> [WHAT NEEDS TO BE DONE] Take every line containing "JVET" out of the records.

Segment Start: EXERCISE DATA

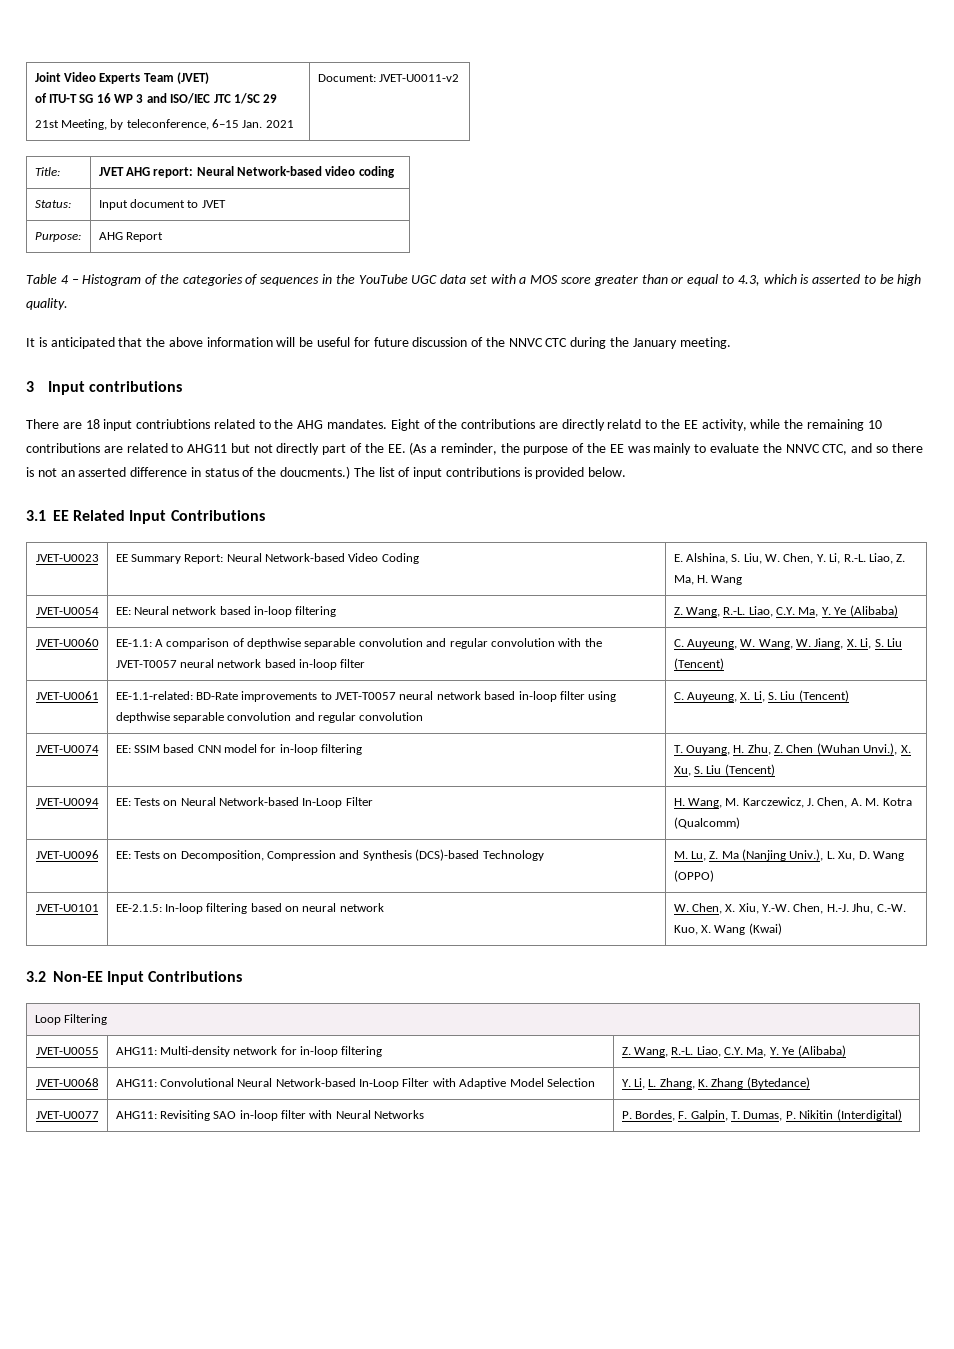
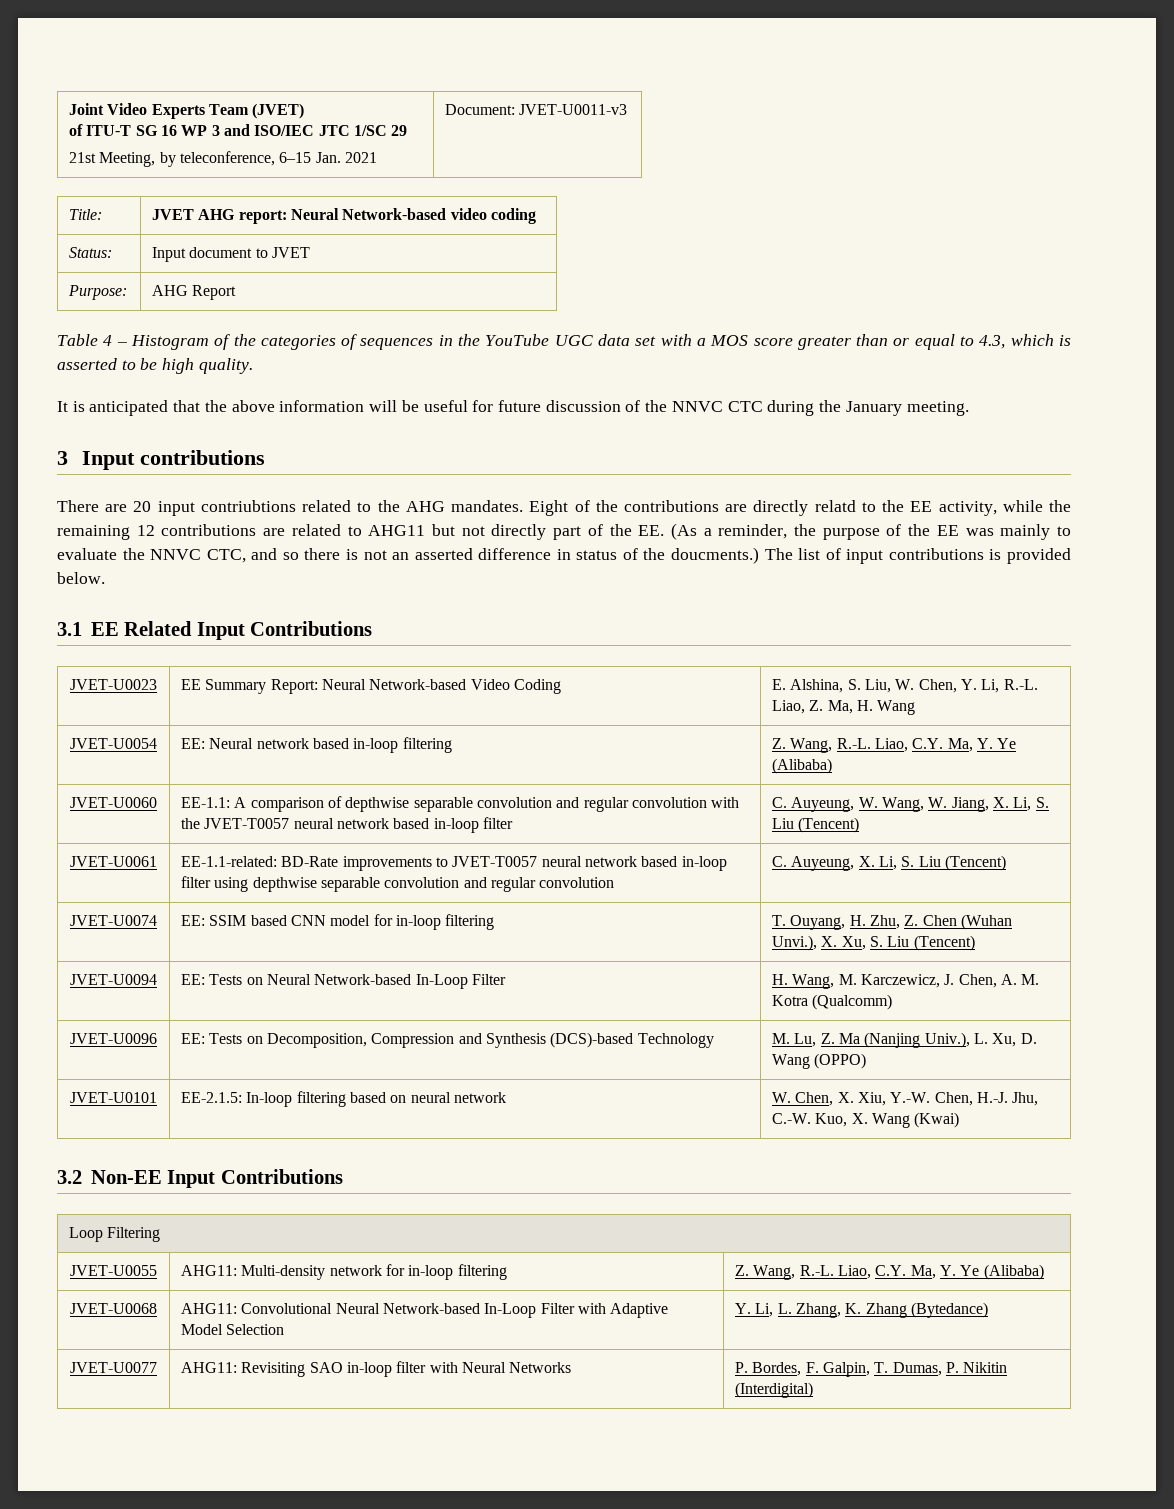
  Joint Video Experts Team (JVET)
  of ITU-T SG 16 WP 3 and ISO/IEC JTC 1/SC 29
- 21st Meeting, by teleconference, 6–15 Jan. 2021 | Document: JVET-U0011-v2
+ 21st Meeting, by teleconference, 6–15 Jan. 2021 | Document: JVET-U0011-v3
- There are 18 input contriubtions related to the AHG mandates.
+ There are 20 input contriubtions related to the AHG mandates.
- Eight of the contributions are directly relatd to the EE activity, while the remaining 10 contributions are related to AHG11 but not directly part of the EE. (As a reminder, the purpose of the EE was mainly to evaluate the NNVC CTC, and so there is not an asserted difference in status of the doucments.)
+ Eight of the contributions are directly relatd to the EE activity, while the remaining 12 contributions are related to AHG11 but not directly part of the EE. (As a reminder, the purpose of the EE was mainly to evaluate the NNVC CTC, and so there is not an asserted difference in status of the doucments.)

Segment End: EXERCISE DATA

> [EXPECTED ANSWER]
  Joint Video Experts Team (JVET)
- 21st Meeting, by teleconference, 6–15 Jan. 2021 | Document: JVET-U0011-v2
+ 21st Meeting, by teleconference, 6–15 Jan. 2021 | Document: JVET-U0011-v3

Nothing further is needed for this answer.